Indian scientists find galaxy like Milky Way from 12bn years ago
The galaxy – seen as it appeared when the Universe was just 1.5 billion years old – shows a mature, organised structure at a time when most early galaxies were believed to be irregular and chaotic, reports BBC.
Indian astronomers have identified a massive, well-structured spiral galaxy dating back nearly 12 billion years, a finding that researchers say challenges existing theories of galaxy formation.
The galaxy – seen as it appeared when the Universe was just 1.5 billion years old – shows a mature, organised structure at a time when most early galaxies were believed to be irregular and chaotic, reports BBC.
The discovery was made using the James Webb Space Telescope (JWST) by researchers Rashi Jain and Yogesh Wadadekar, who described the object as a "fully formed spiral galaxy" with distinct arms and a central bulge.
Their study was published in the European journal "Astronomy and Astrophysics" in November.
Named "Alaknanda" after a Himalayan river, the galaxy was first spotted by Jain, a PhD candidate at the National Centre for Radio Astrophysics (NCRA-TIFR) in Pune, while analysing JWST images earlier this year. She said that out of nearly 70,000 objects she reviewed, only one displayed a grand-design spiral pattern.

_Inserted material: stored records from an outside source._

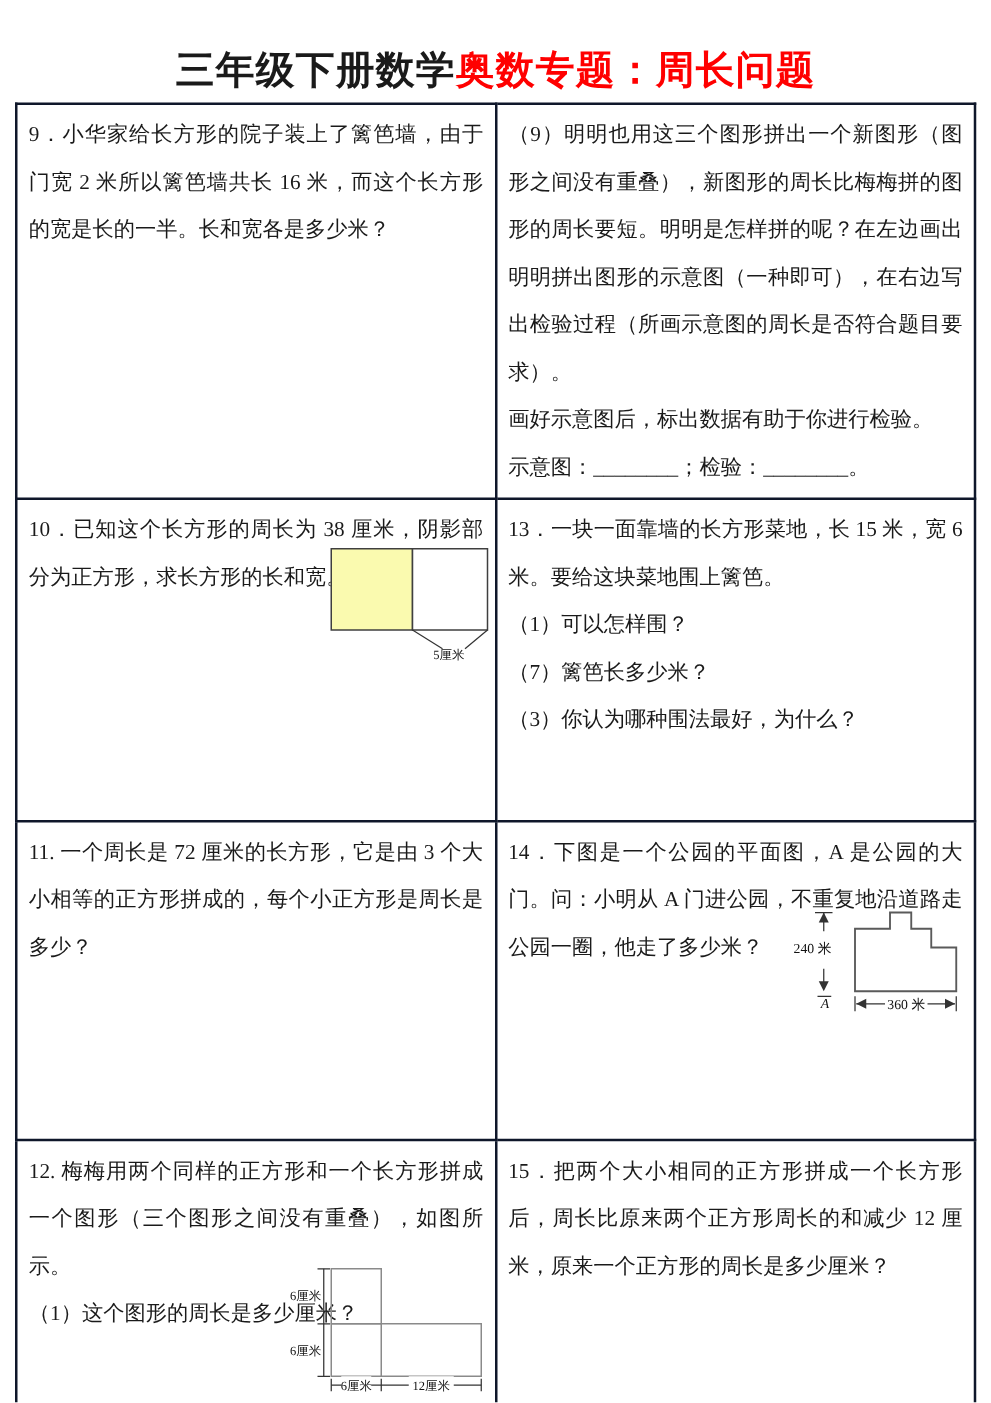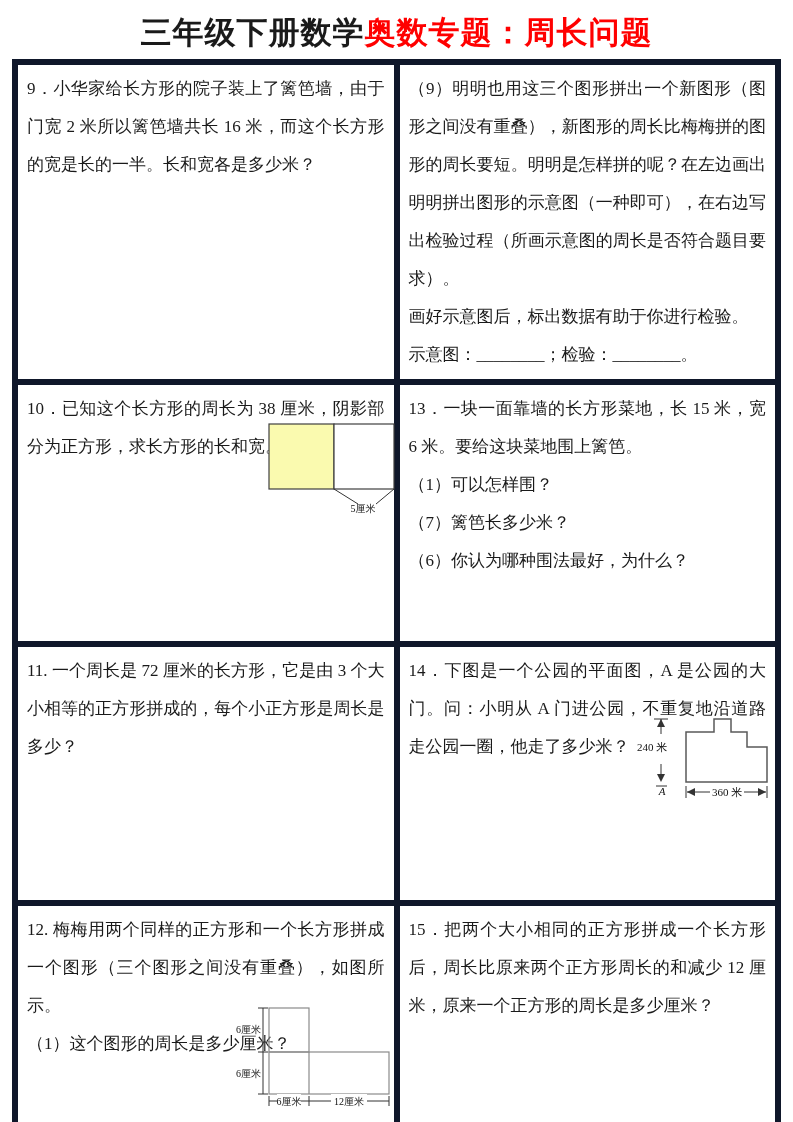--- a/index.html
+++ b/index.html
@@ -9,7 +9,7 @@
   }
   .title{
     text-align:center;padding-top:13px;font-size:31px;font-weight:bold;
-    letter-spacing:1px;line-height:40px;white-space:nowrap;
+    letter-spacing:1px;line-height:40px;white-space:nowrap;margin-top:23px;
   }
   .title .red{color:#FF0000;}
   table.grid{

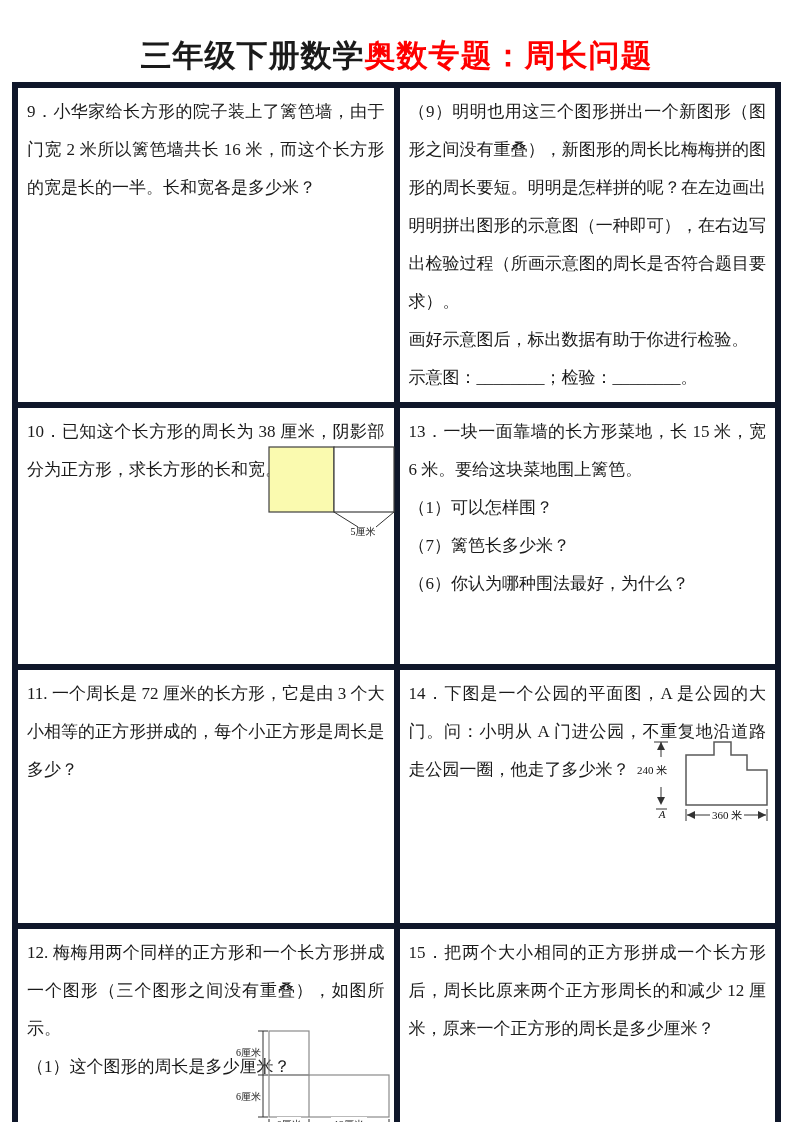--- a/index.html
+++ b/index.html
@@ -17,7 +17,7 @@
     border:2px solid #3c3c3c;
   }
   table.grid td{
-    width:50%;border:6px solid #0f172a;vertical-align:top;position:relative;
+    width:50%;border:2px solid #0f172a;vertical-align:top;position:relative;
     padding:5px 9px;font-size:17px;line-height:38px;text-align:justify;
   }
   tr.r1 td{height:243px;}

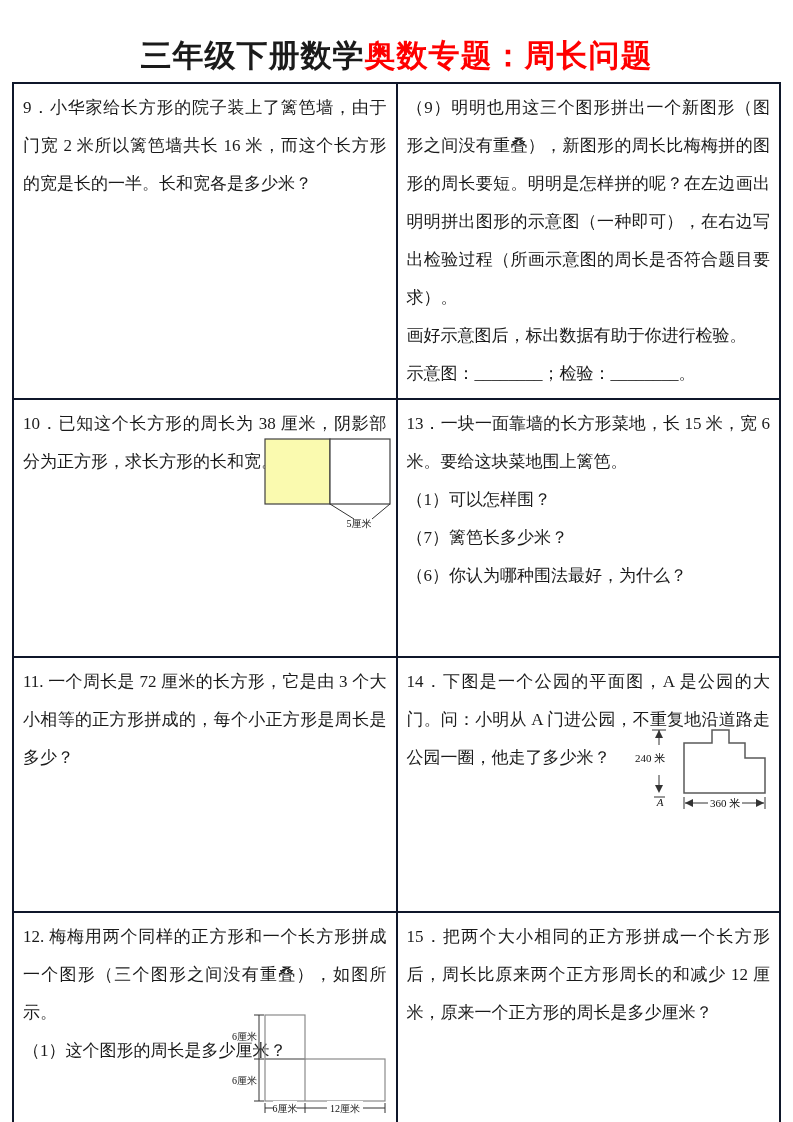--- a/index.html
+++ b/index.html
@@ -76,7 +76,7 @@
         <p>13．一块一面靠墙的长方形菜地，长 15 米，宽 6 米。要给这块菜地围上篱笆。</p>
         <p>（1）可以怎样围？</p>
         <p>（7）篱笆长多少米？</p>
-        <p>（6）你认为哪种围法最好，为什么？</p>
+        <p>（3）你认为哪种围法最好，为什么？</p>
       </td>
     </tr>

The galaxy measures about 30,000 light-years across and shows the classic "beads-on-a-string" pattern – clusters of young stars arranged along its spiral arms – similar to features seen in nearby galaxies today.
Wadadekar said he was initially surprised by the observation. "It's astonishing that such a large galaxy with spiral arms existed just 1.5 billion years after the Big Bang," he told the BBC.
"To build up 10 billion solar masses of stars and form a stable disc so early is extremely rapid by cosmic standards," he added.
While Nasa estimates that the Universe contains hundreds of billions of galaxies, astronomers have long believed that those formed during the early cosmic dawn were small, turbulent and low in mass.
"But this galaxy stands out," Wadadekar said. "It's one-third the size of the Milky Way and forming stars 20–30 times faster than our galaxy does today."